It is amusing for a human being to write an article about artificial intelligence in a time when AI systems, powered by machine learning (ML), are generating their own blog posts. DoorDash has been building an internal Machine Learning Workbench over the past year to enhance data operations and assist our data scientists, analysts, and AI/ML engineers. In this article, we'll explain how DoorDash has accelerated ML development velocity through constructing a streamlined environment for automating ML workflows. We also shed light on how we drove value by taking a user-centered approach while building this internal tool.

Importance of ML at DoorDash

ML is involved in a wide range of applications in the tripartite symbiosis of customers, Dashers, and merchants to whom DoorDash caters. From using the right image on merchant store pages to suggesting appropriate substitutes when Dashers are unable to find a suitable replacement for an out-of-stock item, there are opportunities aplenty for which manual solutions are inefficient, expensive, or implausible. 

As shown in Figure 1, data science intersects ML in multiple ways and is paramount to DoorDash's success. Therefore, it's critical for the data and engineering teams to have comprehensive support throughout the ML process.
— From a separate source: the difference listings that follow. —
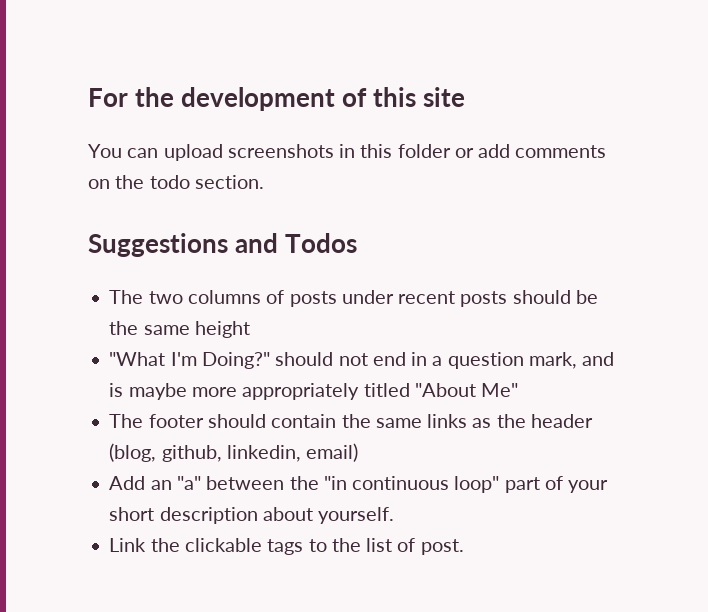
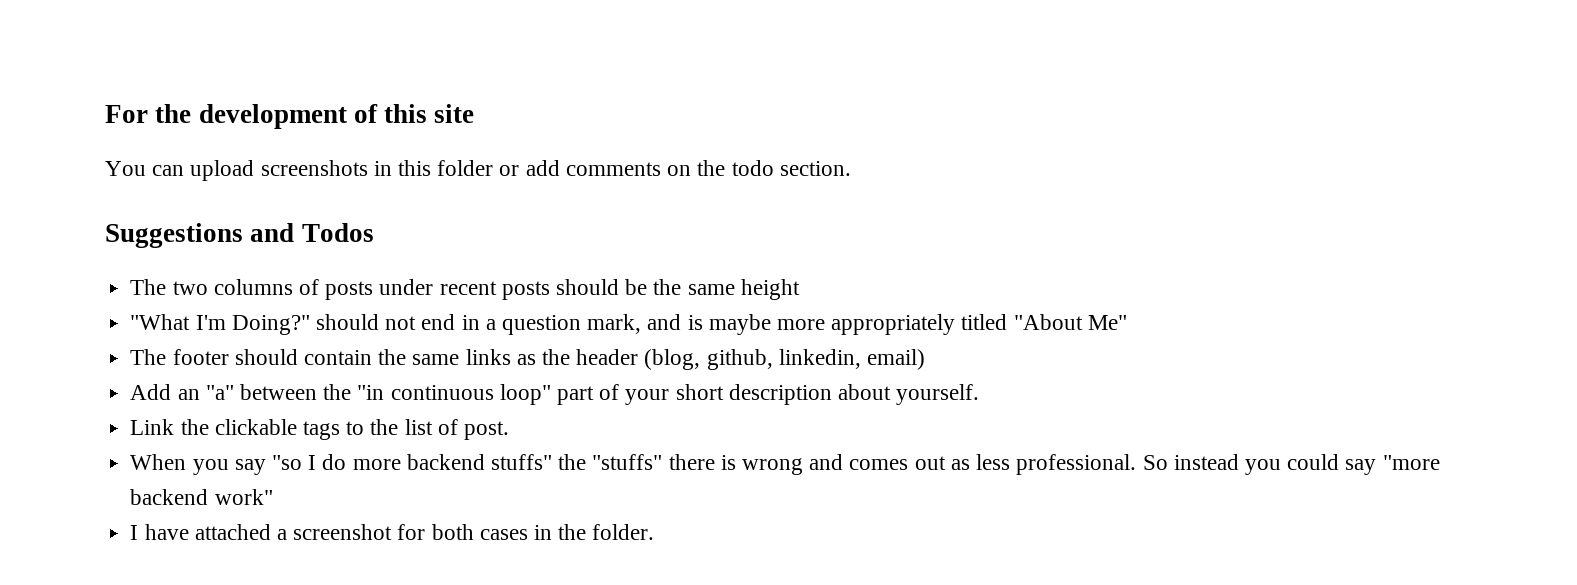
+ When you say "so I do more backend stuffs" the "stuffs" there is wrong and comes out as less professional. So instead you could say "more backend work"
+ I have attached a screenshot for both cases in the folder.

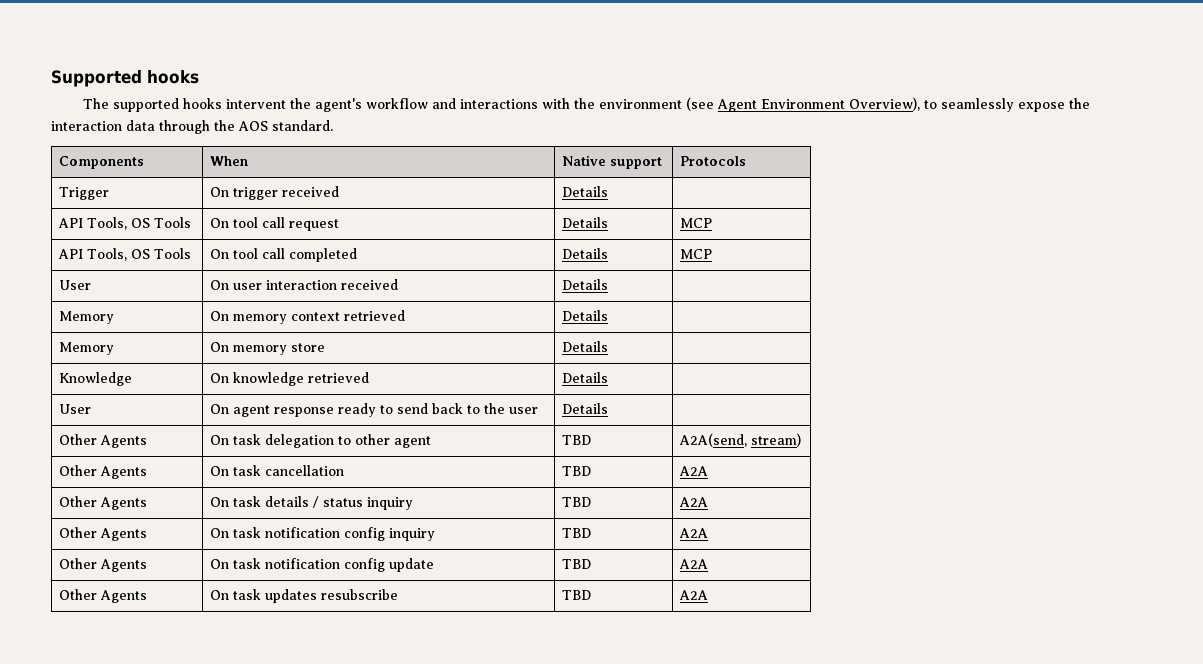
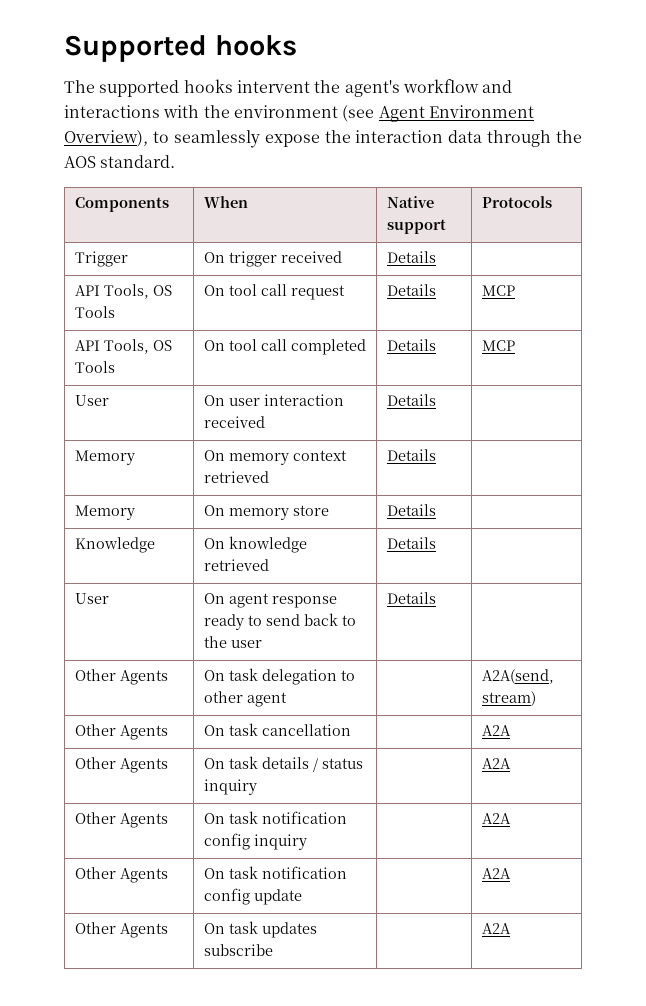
- Other Agents | On task delegation to other agent | TBD | A2A(send, stream)
+ Other Agents | On task delegation to other agent | | A2A(send, stream)
- Other Agents | On task cancellation | TBD | A2A
+ Other Agents | On task cancellation | | A2A
- Other Agents | On task details / status inquiry | TBD | A2A
+ Other Agents | On task details / status inquiry | | A2A
- Other Agents | On task notification config inquiry | TBD | A2A
+ Other Agents | On task notification config inquiry | | A2A
- Other Agents | On task notification config update | TBD | A2A
+ Other Agents | On task notification config update | | A2A
- Other Agents | On task updates resubscribe | TBD | A2A
+ Other Agents | On task updates subscribe | | A2A

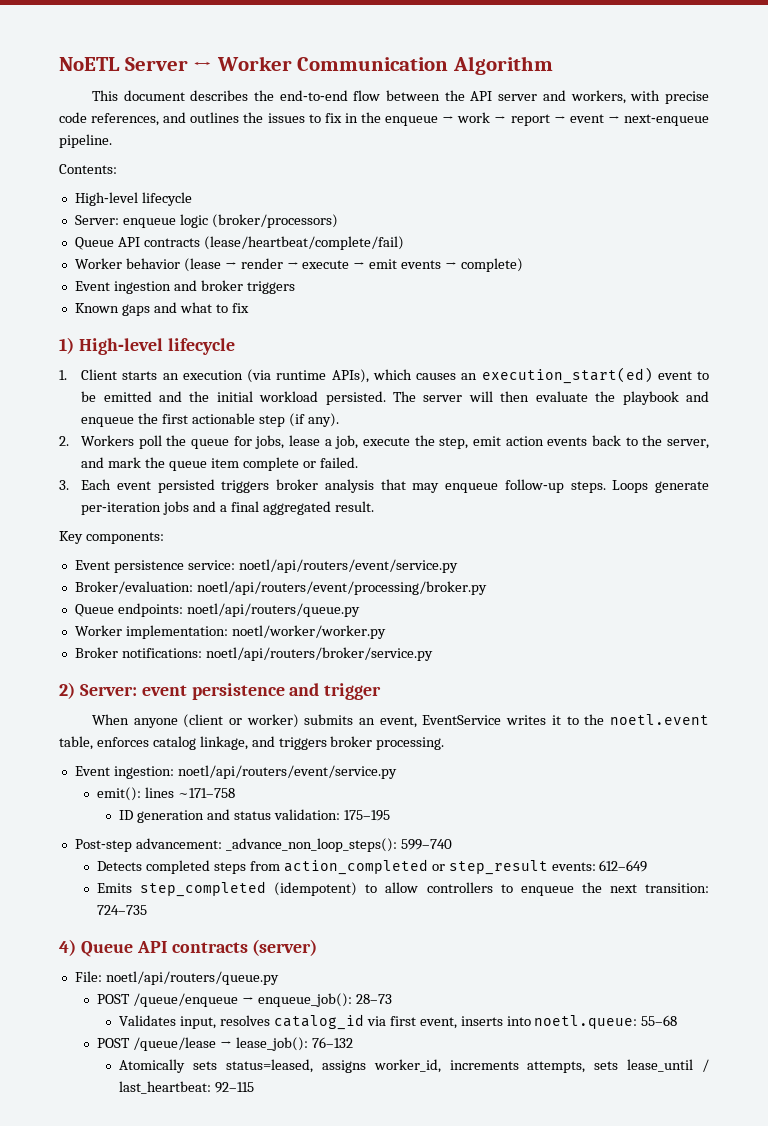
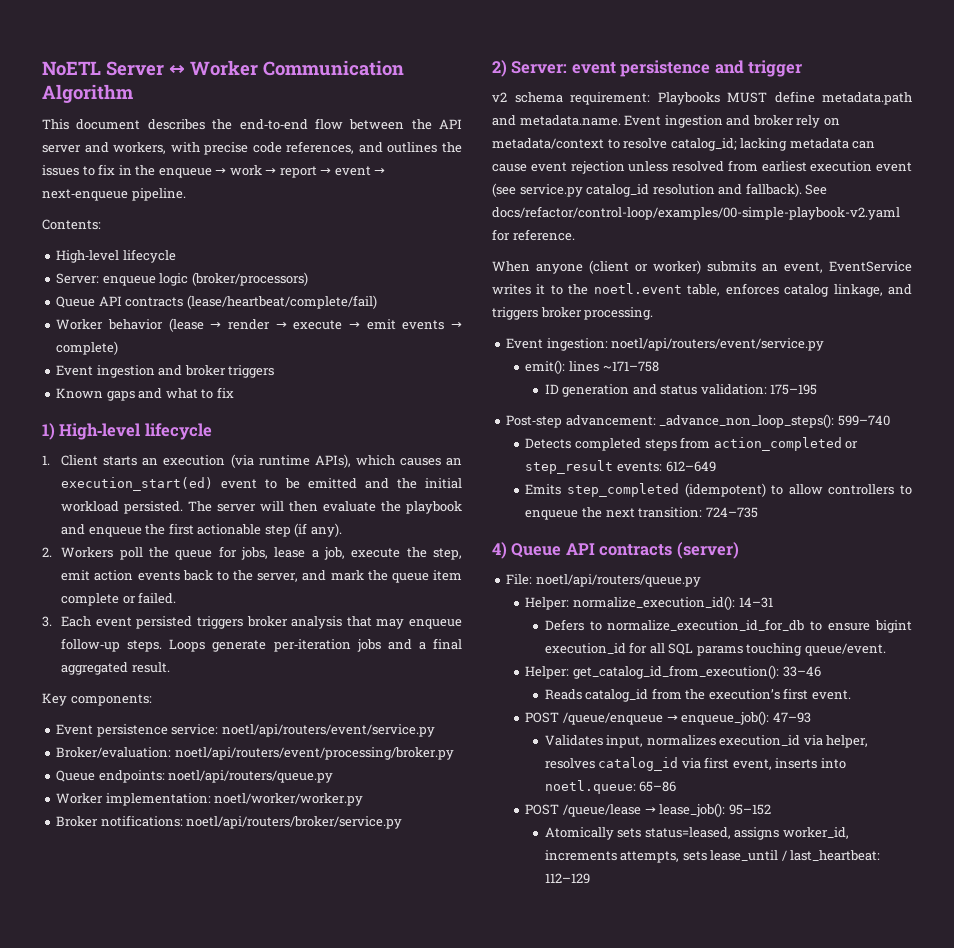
+ v2 schema requirement: Playbooks MUST define metadata.path and metadata.name. Event ingestion and broker rely on metadata/context to resolve catalog_id; lacking metadata can cause event rejection unless resolved from earliest execution event (see service.py catalog_id resolution and fallback). See docs/refactor/control-loop/examples/00-simple-playbook-v2.yaml for reference.
+ Helper: normalize_execution_id(): 14–31
+ Defers to normalize_execution_id_for_db to ensure bigint execution_id for all SQL params touching queue/event.
+ Helper: get_catalog_id_from_execution(): 33–46
+ Reads catalog_id from the execution’s first event.
- POST /queue/enqueue → enqueue_job(): 28–73
+ POST /queue/enqueue → enqueue_job(): 47–93
- Validates input, resolves catalog_id via first event, inserts into noetl.queue: 55–68
+ Validates input, normalizes execution_id via helper, resolves catalog_id via first event, inserts into noetl.queue: 65–86
- POST /queue/lease → lease_job(): 76–132
+ POST /queue/lease → lease_job(): 95–152
- Atomically sets status=leased, assigns worker_id, increments attempts, sets lease_until / last_heartbeat: 92–115
+ Atomically sets status=leased, assigns worker_id, increments attempts, sets lease_until / last_heartbeat: 112–129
An internal ML workbench facilitates collaboration and information sharing between these teams and also speeds up  and streamlines execution of ML projects.

Figure 1: Euler Diagram showing the relationship between Computer Science and Data Science

The concept of an ML Workbench

Our vision for ML Workbench was to create a centralized hub to provide a space for accomplishing tasks throughout the machine learning lifecycle, such as building, training, tuning, and deploying machine learning models in a production-ready environment. The idea was to create a one-stop shop for users to collect data from different sources and then clean and organize it for use by machine learning algorithms.

Figure 2: Phases of machine learning lifecycle

Workbench Evolution

ML Portal motivation and backstory 

The ML platform team started by building a simple UI to automate the model testing process through a web application called the ML Portal. Data scientists could use this app — ML Portal —  to test their models easily using a browser and a few mouse clicks.

This came from preemptive thinking after we observed that the manual testing process wasn't scalable, slowing ML development and generating repeated questions about putting together the Python script. As we saw users readily adopt this simple automation, we realized that simple tools can help our customers increase model development velocity over the long term. 

We soon started adding more functionality to this UI. Some of the initial features included:

  • Ability to view all models
  • Ability to test model predictions
  • View features that constitute a model

We observed ML Portal’s utility as adoption grew and decided to double down on this effort. We continued iterating on our initial prototype, which we created using a Python Flask and HTML framework. 

ML practitioners told us that they perform a number of daily tasks that we decided to incorporate into the UI tool to accelerate and streamline their daily workflow. As we reached a critical mass of adoption, users started to put in feature requests for the UI; we knew we needed to improve both our technology stack and our information architecture to make meaningful incremental improvements to their workflows. 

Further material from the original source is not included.